- ASSIGNMENT -
In your copy, include every entry exactly as written but no pictures.

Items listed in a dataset
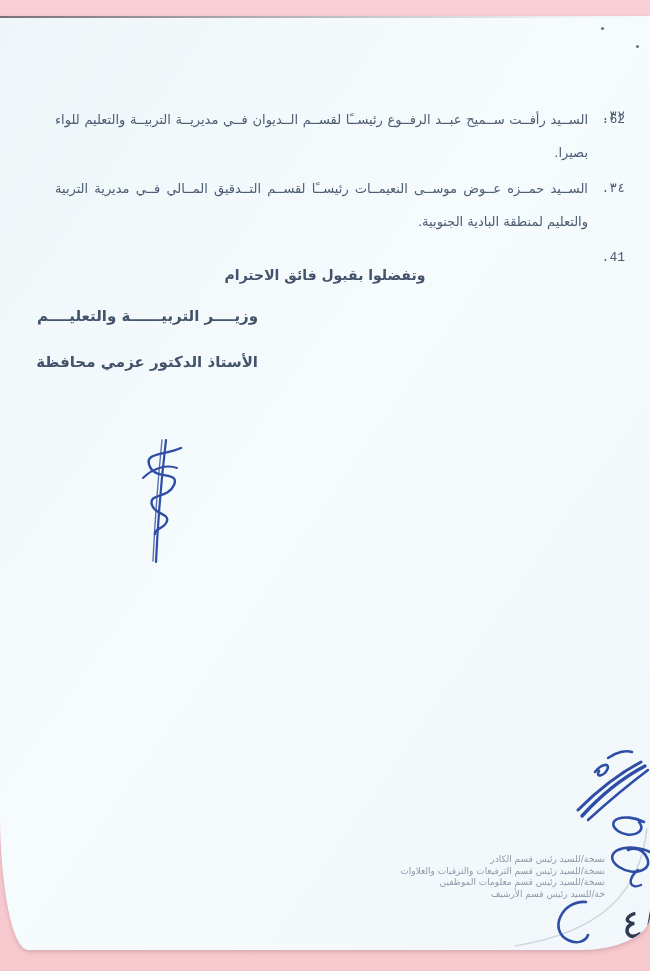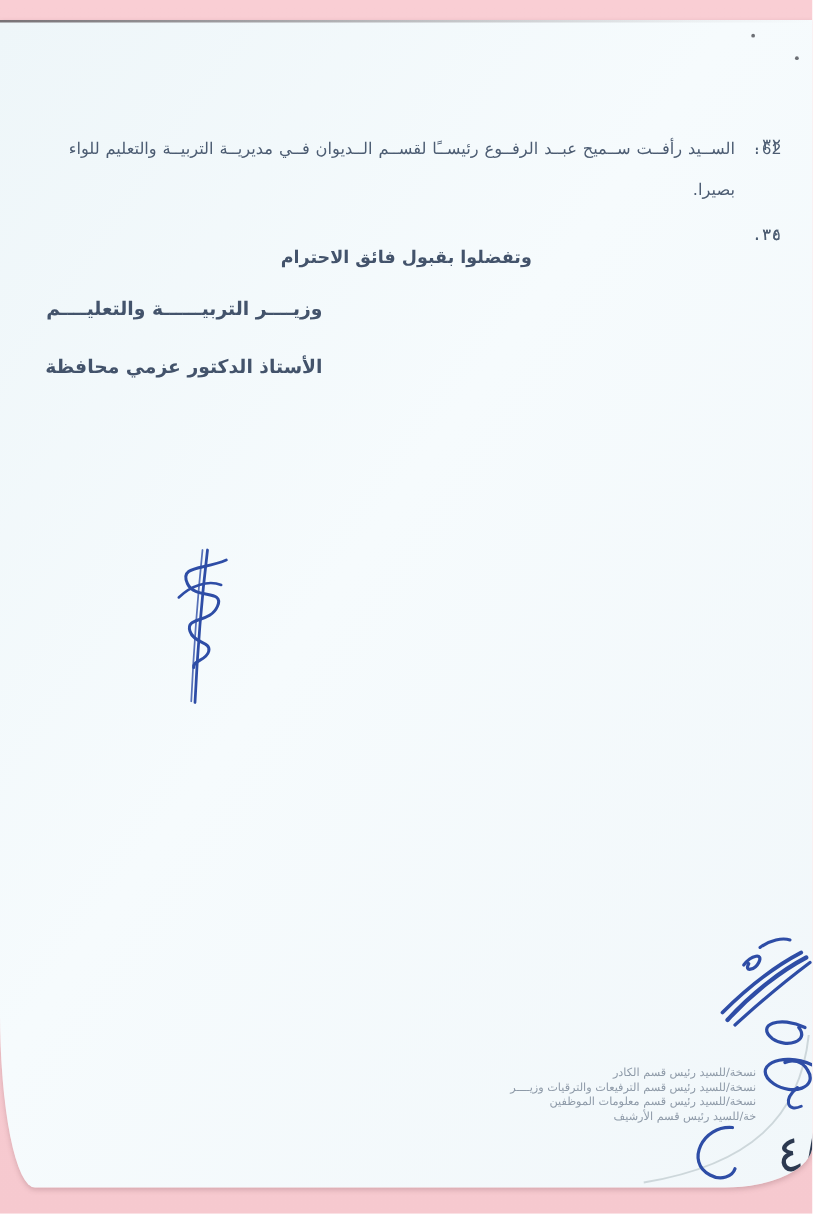--- a/index.html
+++ b/index.html
@@ -86,6 +86,7 @@
         </div>
         <div class="item">
           <span class="num">٣٤.</span>
+          <span class="txt">الســيد حمــزه عــوض موســى النعيمــات رئيســًا لقســم التــدقيق المــالي فــي مديرية التربية والتعليم لمنطقة البادية الجنوبية.</span>
         </div>
         <div class="item">
           <span class="num">٣٥.</span>

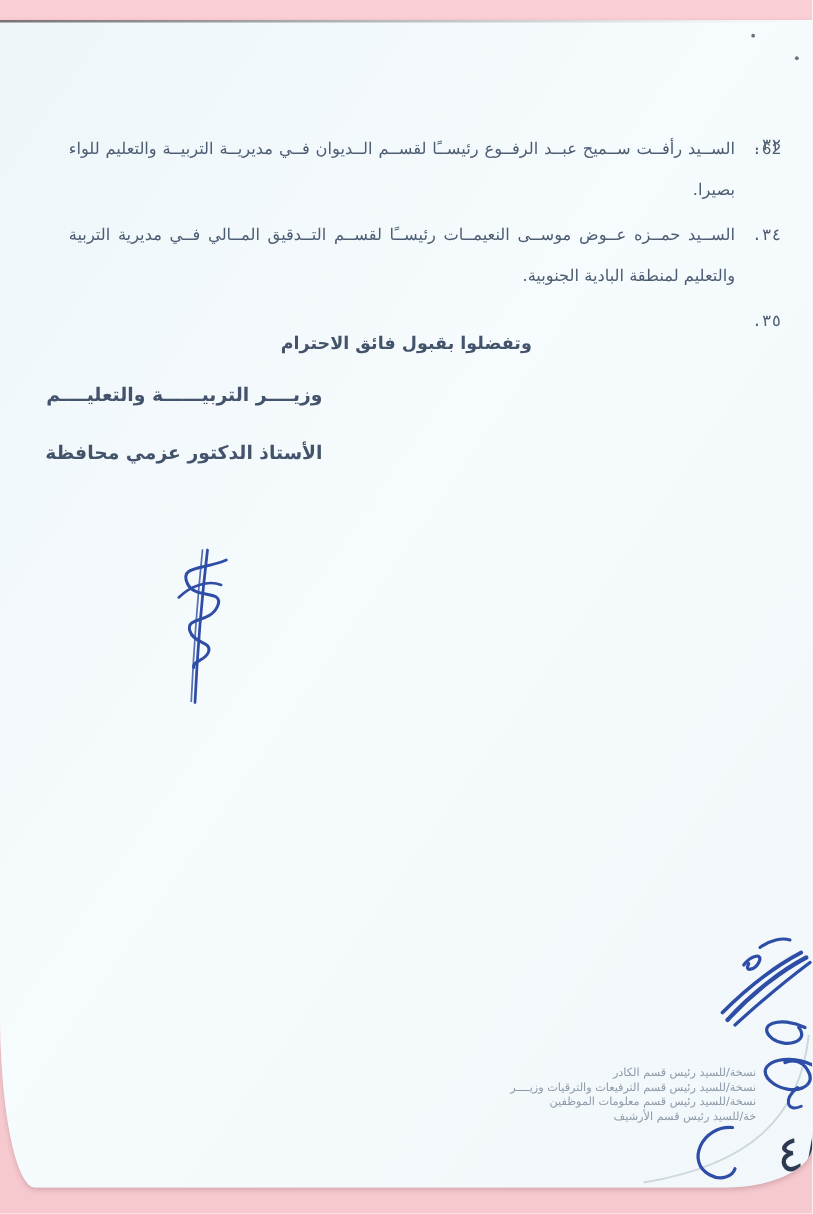--- a/index.html
+++ b/index.html
@@ -89,7 +89,7 @@
           <span class="txt">الســيد حمــزه عــوض موســى النعيمــات رئيســًا لقســم التــدقيق المــالي فــي مديرية التربية والتعليم لمنطقة البادية الجنوبية.</span>
         </div>
         <div class="item">
-          <span class="num">٣٥.</span>
+          <span class="num">41.</span>
         </div>
       </div>
 

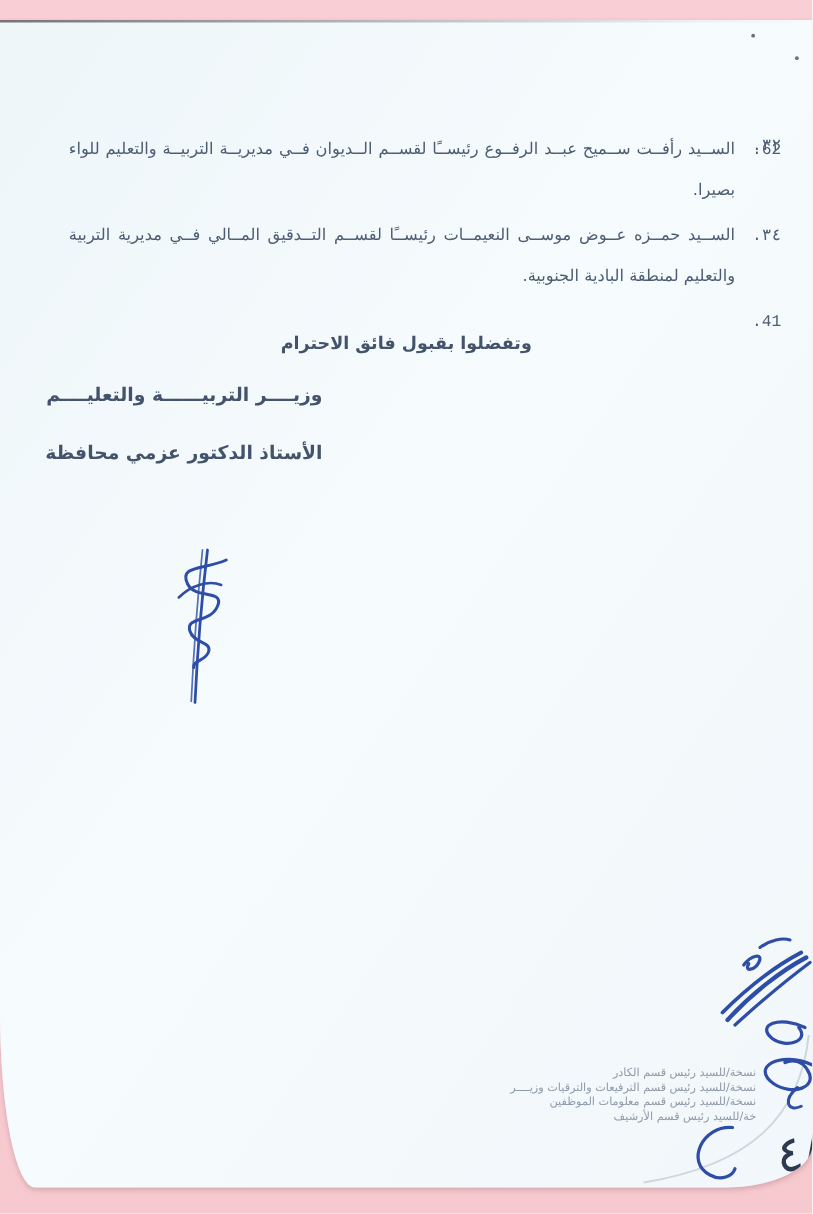--- a/index.html
+++ b/index.html
@@ -102,7 +102,7 @@
 
       <div class="distribution">
         <div class="dist-line">نسخة/للسيد رئيس قسم الكادر</div>
-        <div class="dist-line">نسخة/للسيد رئيس قسم الترفيعات والترقيات وزيــــر</div>
+        <div class="dist-line">نسخة/للسيد رئيس قسم الترفيعات والترقيات والعلاوات</div>
         <div class="dist-line">نسخة/للسيد رئيس قسم معلومات الموظفين</div>
         <div class="dist-line last">خة/للسيد رئيس قسم الأرشيف</div>
       </div>

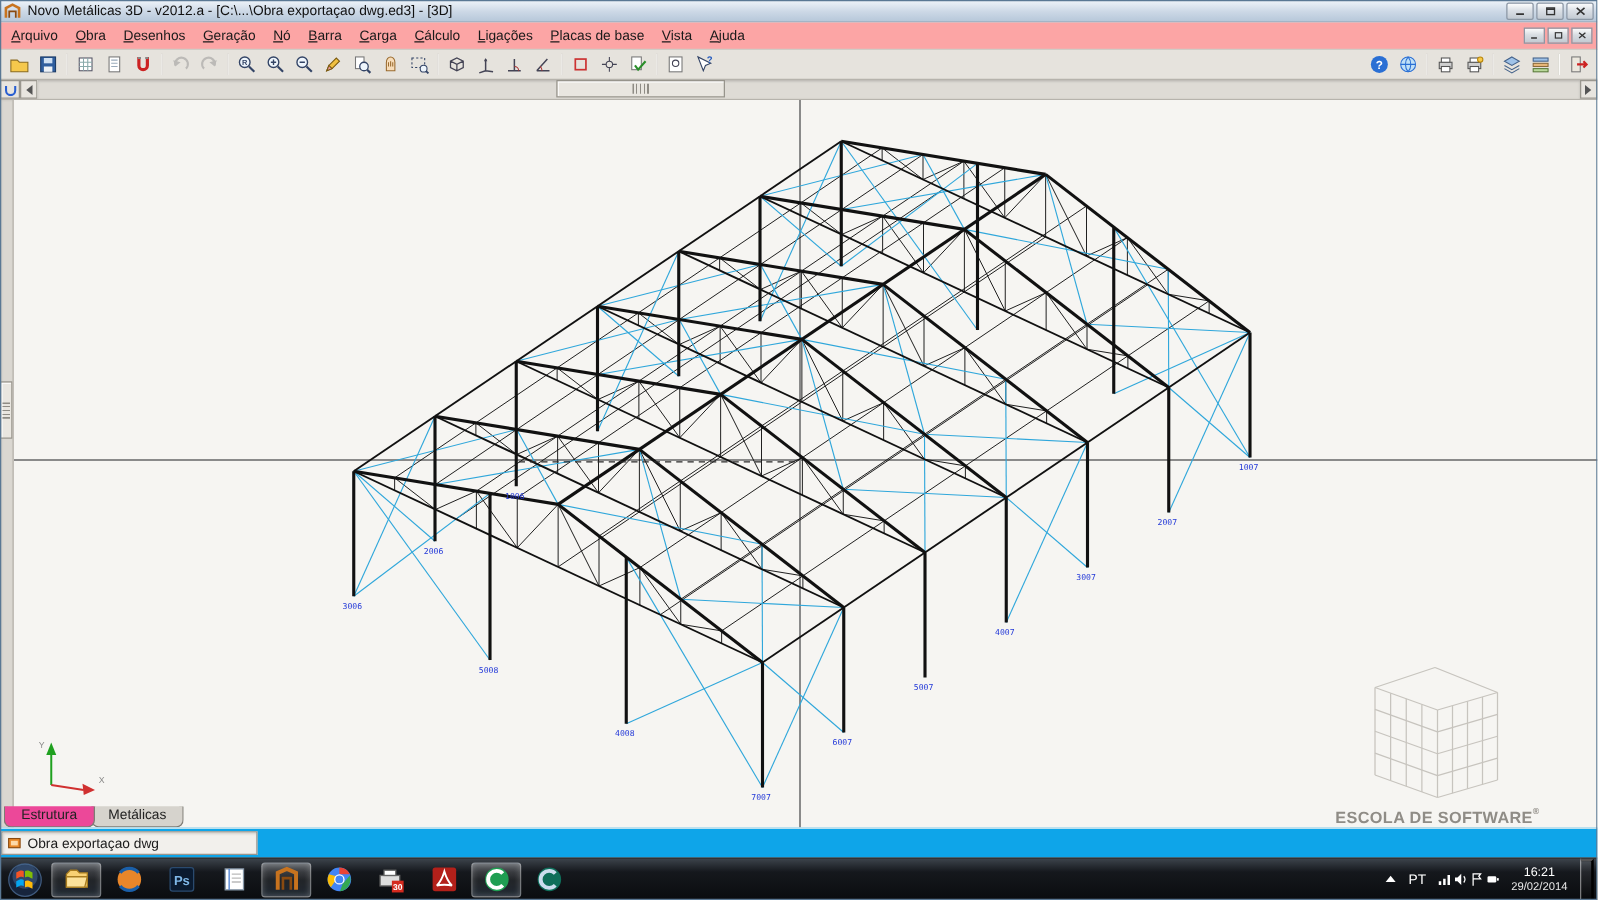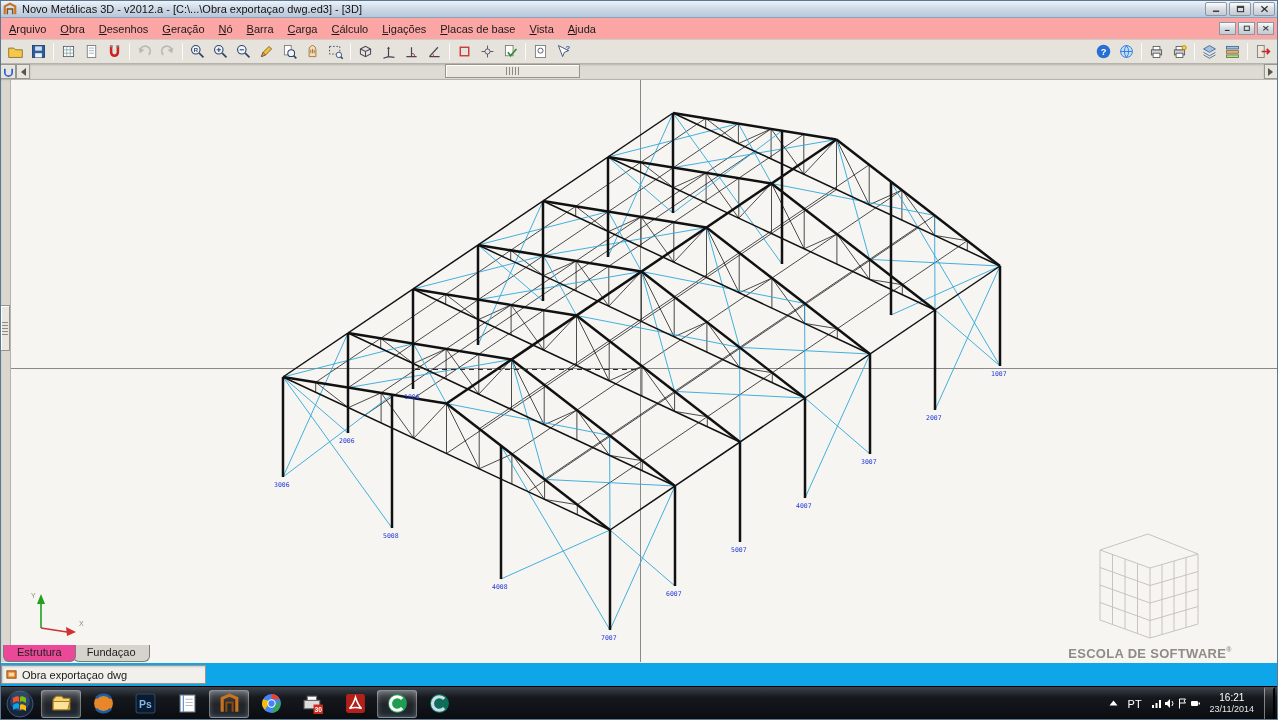--- a/index.html
+++ b/index.html
@@ -687,7 +687,7 @@
 
 <div class="tabsrow" id="tabs">
     <span class="tab active">Estrutura</span>
-    <span class="tab">Fundaçao</span>
+    <span class="tab">Metálicas</span>
   </div>
 
 <div class="statusbar">

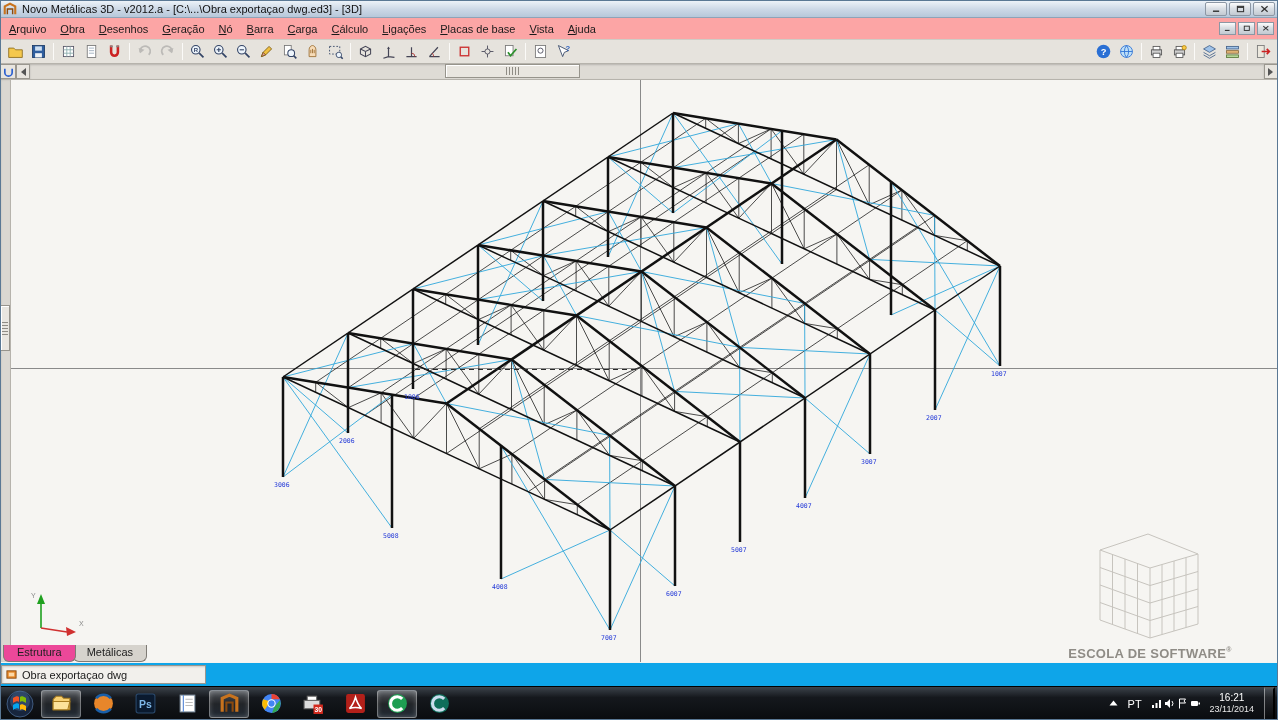--- a/index.html
+++ b/index.html
@@ -816,7 +816,7 @@
       </span>
     <span class="clock">
       <span>16:21</span><br>
-      <span class="date">23/11/2014</span>
+      <span class="date">29/02/2014</span>
     </span>
     <button class="show-desktop"></button>
   </div>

- TASK OUTPUT -
--- a/index.html
+++ b/index.html
@@ -86,6 +86,7 @@
         </div>
         <div class="item">
           <span class="num">٣٤.</span>
+          <span class="txt">الســيد حمــزه عــوض موســى النعيمــات رئيســًا لقســم التــدقيق المــالي فــي مديرية التربية والتعليم لمنطقة البادية الجنوبية.</span>
         </div>
         <div class="item">
           <span class="num">٣٥.</span>

--- a/index.html
+++ b/index.html
@@ -89,7 +89,7 @@
           <span class="txt">الســيد حمــزه عــوض موســى النعيمــات رئيســًا لقســم التــدقيق المــالي فــي مديرية التربية والتعليم لمنطقة البادية الجنوبية.</span>
         </div>
         <div class="item">
-          <span class="num">٣٥.</span>
+          <span class="num">41.</span>
         </div>
       </div>
 

--- a/index.html
+++ b/index.html
@@ -102,7 +102,7 @@
 
       <div class="distribution">
         <div class="dist-line">نسخة/للسيد رئيس قسم الكادر</div>
-        <div class="dist-line">نسخة/للسيد رئيس قسم الترفيعات والترقيات وزيــــر</div>
+        <div class="dist-line">نسخة/للسيد رئيس قسم الترفيعات والترقيات والعلاوات</div>
         <div class="dist-line">نسخة/للسيد رئيس قسم معلومات الموظفين</div>
         <div class="dist-line last">خة/للسيد رئيس قسم الأرشيف</div>
       </div>

--- a/index.html
+++ b/index.html
@@ -687,7 +687,7 @@
 
 <div class="tabsrow" id="tabs">
     <span class="tab active">Estrutura</span>
-    <span class="tab">Fundaçao</span>
+    <span class="tab">Metálicas</span>
   </div>
 
 <div class="statusbar">

--- a/index.html
+++ b/index.html
@@ -816,7 +816,7 @@
       </span>
     <span class="clock">
       <span>16:21</span><br>
-      <span class="date">23/11/2014</span>
+      <span class="date">29/02/2014</span>
     </span>
     <button class="show-desktop"></button>
   </div>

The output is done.